Download or read book Hildegard of Bingen, Gospel Interpreter written by Beverly Mayne Kienzle and published by Lexington Books. This book was released on 2020-11-24 with total page 217 pages. Available in PDF, EPUB and Kindle. Book excerpt: In Hildegard of Bingen, Gospel Interpreter, Beverly Mayne Kienzle presents and acquaints readers with Hildegard’s fifty-eight Homilies on the Gospels―a dazzling summa of her theology and the culmination of her visionary insight and scriptural knowledge. Part one probes how a twelfth-century woman became the only known female Gospel interpreter of the Middle Ages. It includes an examination of Hildegard’s epistemology―how she received her basic theological education and how she extended her knowledge through divine revelations and intellectual exchange with her monastic network. Part two expounds on several of Hildegard’s homilies, elucidating the theological brilliance that emanates from the creative exegesis she shapes to develop profound, interweaving themes. Hildegard eschewed the linear, repetitive explanations of her predecessors and created an organically coherent body of thought, rich with interconnected spiritual symbols. Part three deals with the wide-ranging reception of Hildegard’s works and her inspiring legacy, extending from theology to medicine. Her prophetic voice resounds in the morally urgent areas of creation theology and the corruption of church and political leadership. Hildegard decries human disregard for the earth and its lust for power. Instead, she advocates the unifying capacity of nature, “viridity,” that fosters the interconnectedness of all creation.
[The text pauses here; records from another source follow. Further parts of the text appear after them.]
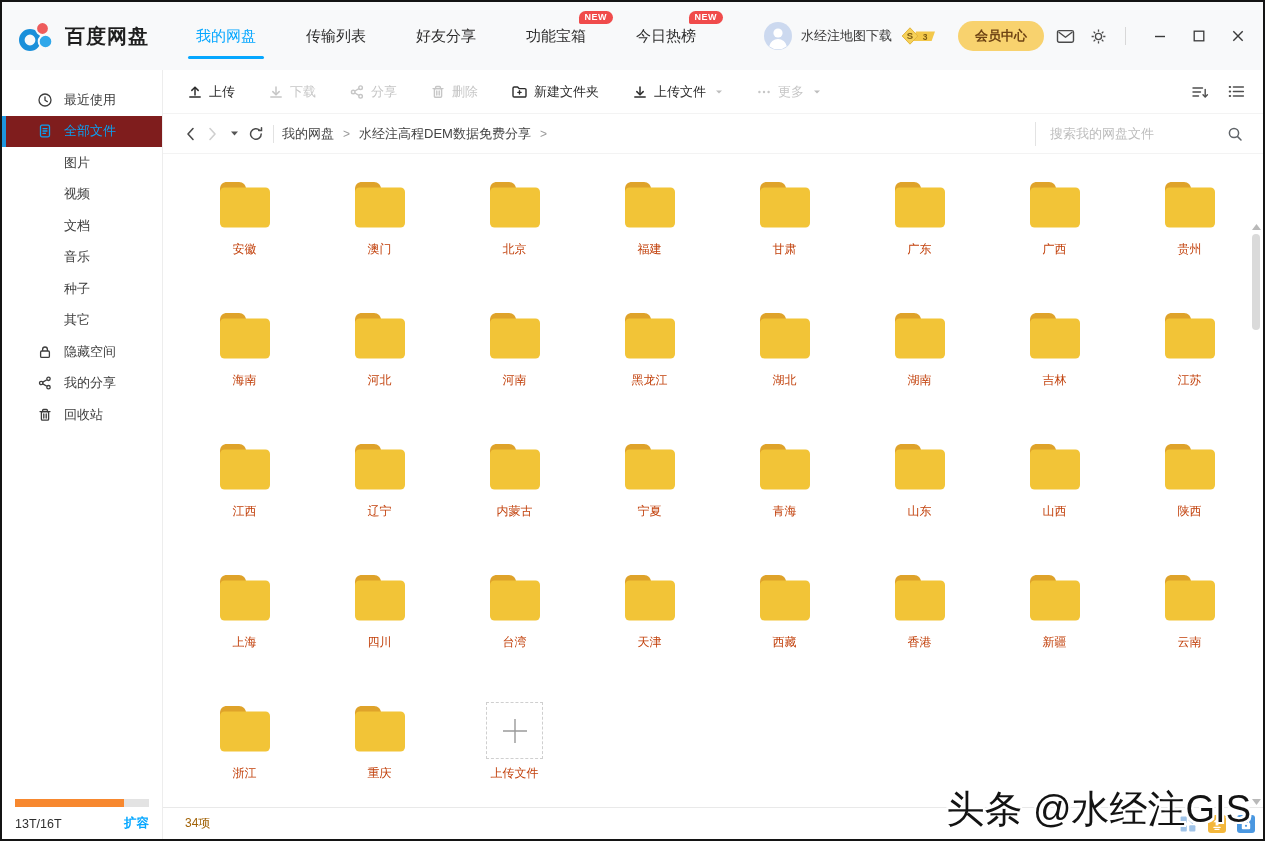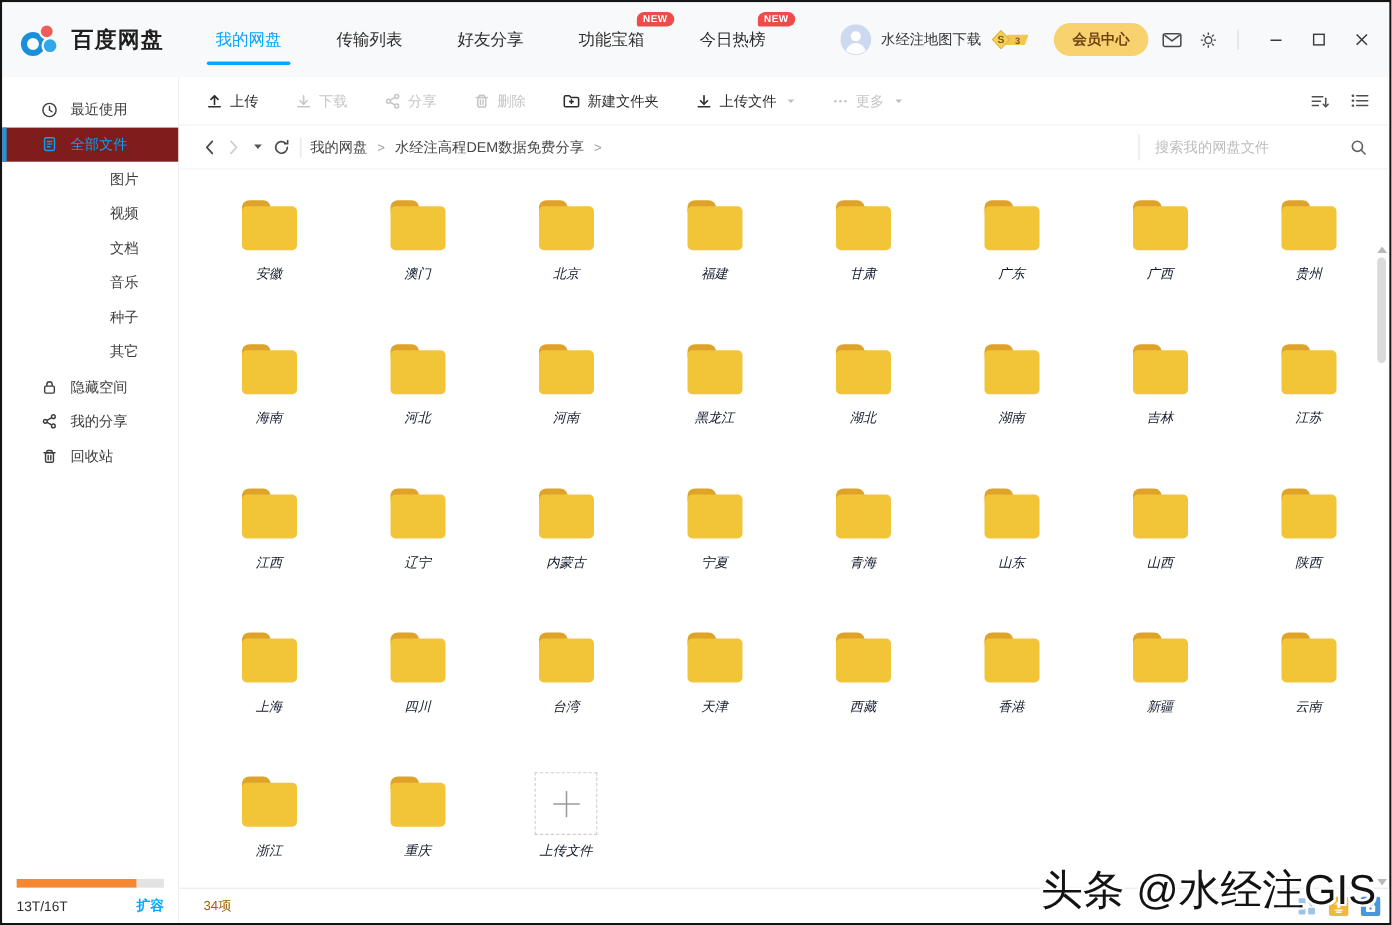--- a/index.html
+++ b/index.html
@@ -26,7 +26,7 @@
   .sidebar { position:absolute; top:68px; left:0; bottom:0; width:161px; background:#fff; border-right:1px solid #ededed; }
   .side-list { padding-top:14px; }
   .side-item { position:relative; height:31.5px; display:flex; align-items:center; gap:11px; padding-left:35px; font-size:13px; color:#3d3d3d; cursor:pointer;text-align:center; }
-  .side-item.sub { padding-left:98px; }
+  .side-item.sub { padding-left:62px; }
   .side-item.active { background:#7f1d1d; color:#0aa0f2; }
   .side-item.active::before { content:""; position:absolute; left:0; top:0; bottom:0; width:4px; background:#1e95dd; }
   .side-ico { display:flex; width:16px; flex:none; }

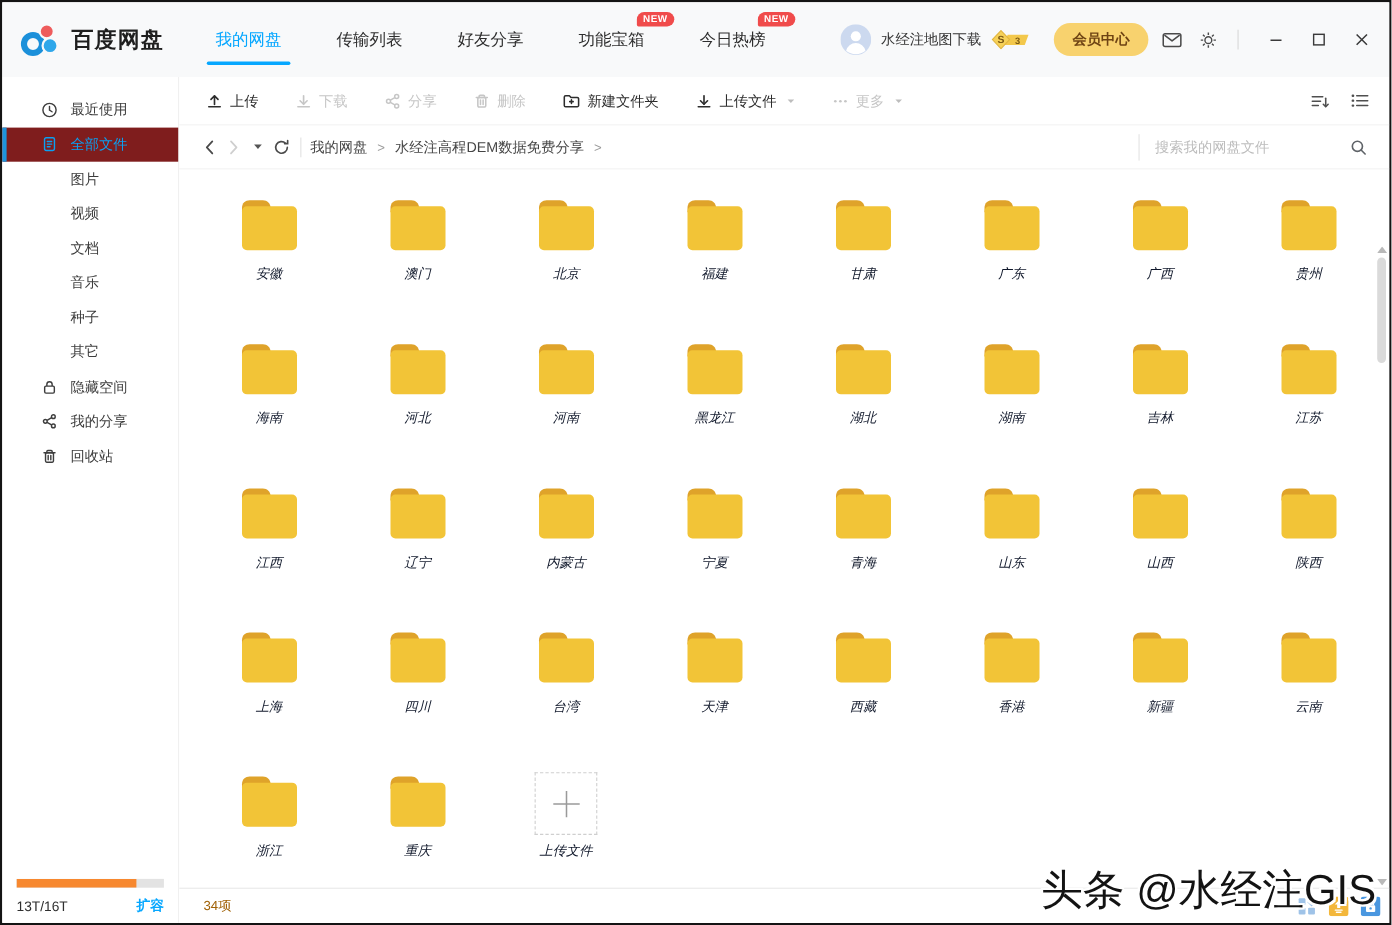--- a/index.html
+++ b/index.html
@@ -58,7 +58,7 @@
 
   .grid { padding:22px 0 0 14px; display:grid; grid-template-columns:repeat(8,135px); grid-auto-rows:131px; }
   .tile { display:flex; flex-direction:column; align-items:center; cursor:pointer; }
-  .tile .name { margin-top:11px; font-size:12px; color:#0f172a; white-space:nowrap;font-style:italic; }
+  .tile .name { margin-top:11px; font-size:12px; color:#c2410c; white-space:nowrap; }
   .upload-box { width:57px; height:57px; margin-top:2px; border:1px dashed #cfcfcf; display:flex; align-items:center; justify-content:center; background:#fff; }
   .upload-box + .name { margin-top:6px; }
Solutions to Thirty-Eight Questions

Download Solutions to Thirty-Eight Questions PDF Online Free

Author :
Publisher : Liturgical Press
ISBN 13 : 0879077530
Total Pages : 128 pages
Book Rating : 4.8/5 (79 download)

DOWNLOAD NOW!


Book Synopsis Solutions to Thirty-Eight Questions by : Hildegard of Bingen

Download or read book Solutions to Thirty-Eight Questions written by Hildegard of Bingen and published by Liturgical Press. This book was released on 2014-04-25 with total page 128 pages. Available in PDF, EPUB and Kindle. Book excerpt: Perhaps the least studied of Hildegard of Bingen’s writings, Solutions to Thirty-Eight Questions is translated in this volume into English for the first time from the original Latin. In this work of exegesis, Hildegard (1098–1179) resolves thorny passages of Scripture, theological questions, and two issues in hagiographic texts. Solutions to Thirty-Eight Questions joins Hildegard’s Homilies on the Gospels, which were directed to her nuns, as evidence of the seer’s exegetical writing as well as her authority as an exegete. The twelfth-century saint wrote in standard genres of exegesis—homilies and solutiones—and her interpretations of Scripture were widely sought, including by male audiences.